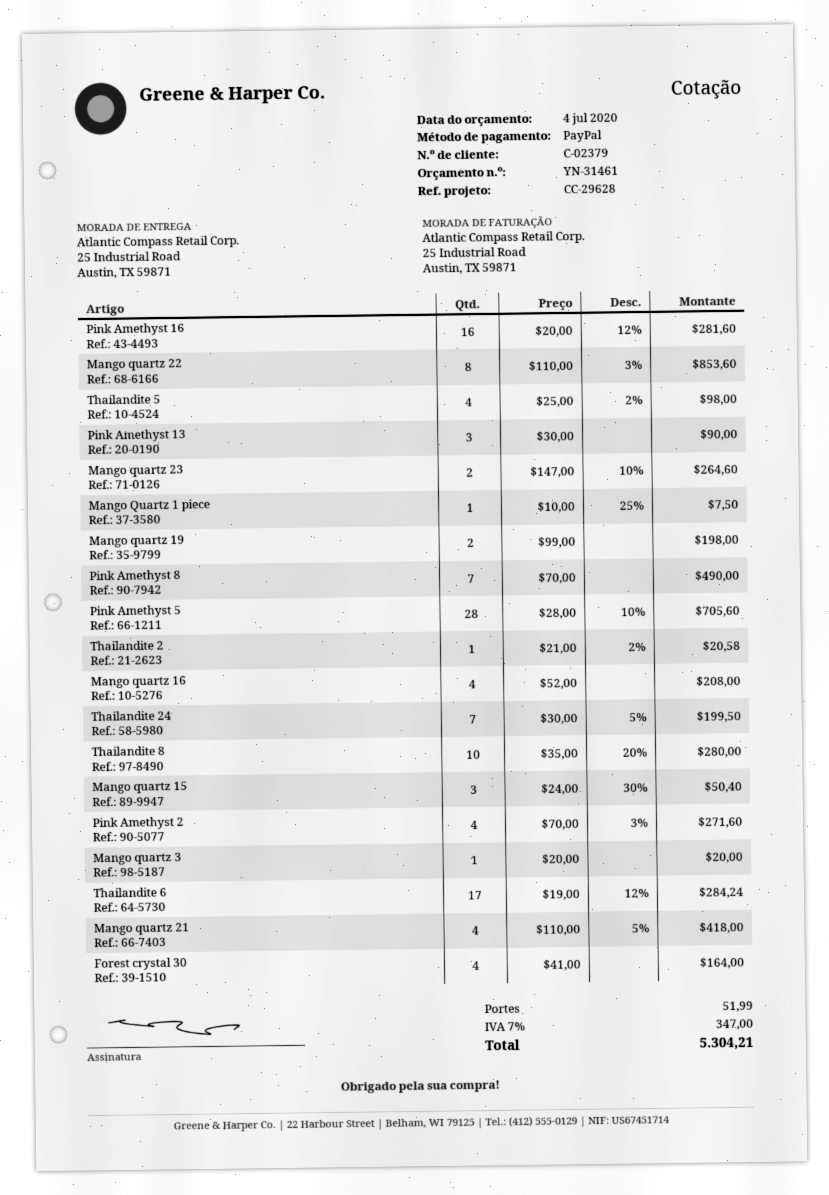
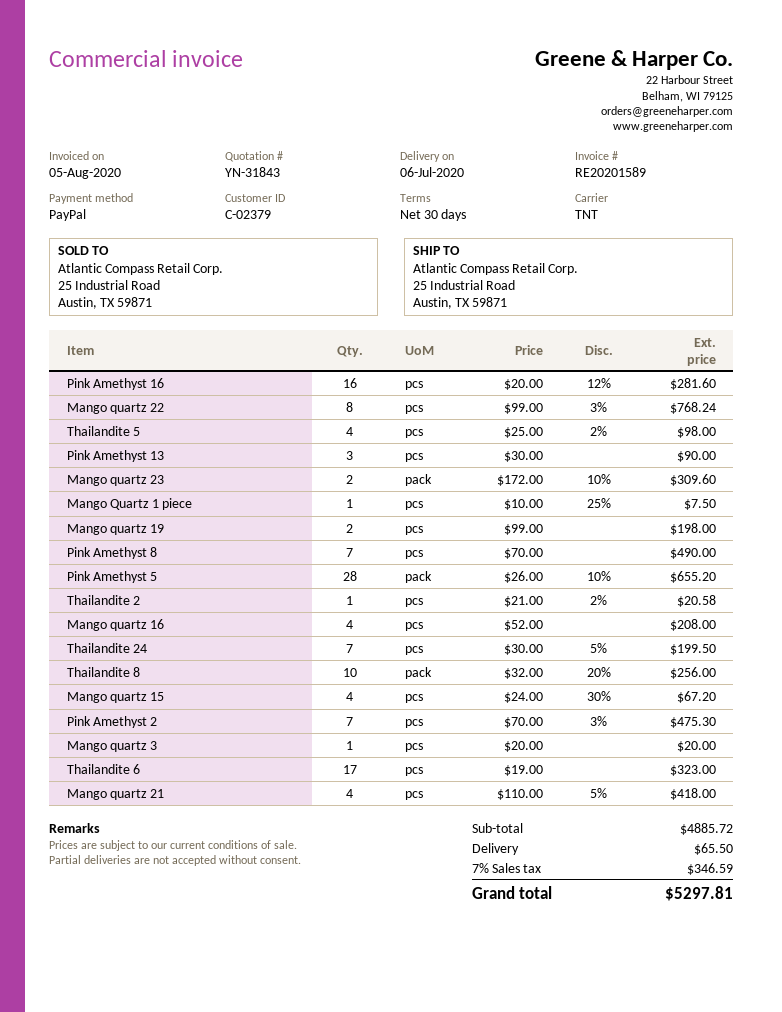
quote number: YN-31461 -> YN-31843
Mango quartz 22: 8 x 110.00 - 3% = 853.60 -> 8 x 99.00 - 3% = 768.24
Mango quartz 23: 2 x 147.00 - 10% = 264.60 -> 2 x 172.00 - 10% = 309.60
Pink Amethyst 5: 28 x 28.00 - 10% = 705.60 -> 28 x 26.00 - 10% = 655.20
Thailandite 8: 10 x 35.00 - 20% = 280.00 -> 10 x 32.00 - 20% = 256.00
Mango quartz 15: 3 x 24.00 - 30% = 50.40 -> 4 x 24.00 - 30% = 67.20
Pink Amethyst 2: 4 x 70.00 - 3% = 271.60 -> 7 x 70.00 - 3% = 475.30
Thailandite 6: 17 x 19.00 - 12% = 284.24 -> 17 x 19.00 = 323.00
Forest crystal 30: 4 x 41.00 = 164.00 -> none
shipping: 51.99 -> 65.50
tax: 7% = 347.00 -> 7% = 346.59
total: 5304.21 -> 5297.81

Task directions —
Pictures stay out of the answer; the rest of the listing above is returned exactly.

Your response —
quote number: YN-31461 -> YN-31843
Mango quartz 22: 8 x 110.00 - 3% = 853.60 -> 8 x 99.00 - 3% = 768.24
Mango quartz 23: 2 x 147.00 - 10% = 264.60 -> 2 x 172.00 - 10% = 309.60
Pink Amethyst 5: 28 x 28.00 - 10% = 705.60 -> 28 x 26.00 - 10% = 655.20
Thailandite 8: 10 x 35.00 - 20% = 280.00 -> 10 x 32.00 - 20% = 256.00
Mango quartz 15: 3 x 24.00 - 30% = 50.40 -> 4 x 24.00 - 30% = 67.20
Pink Amethyst 2: 4 x 70.00 - 3% = 271.60 -> 7 x 70.00 - 3% = 475.30
Thailandite 6: 17 x 19.00 - 12% = 284.24 -> 17 x 19.00 = 323.00
Forest crystal 30: 4 x 41.00 = 164.00 -> none
shipping: 51.99 -> 65.50
tax: 7% = 347.00 -> 7% = 346.59
total: 5304.21 -> 5297.81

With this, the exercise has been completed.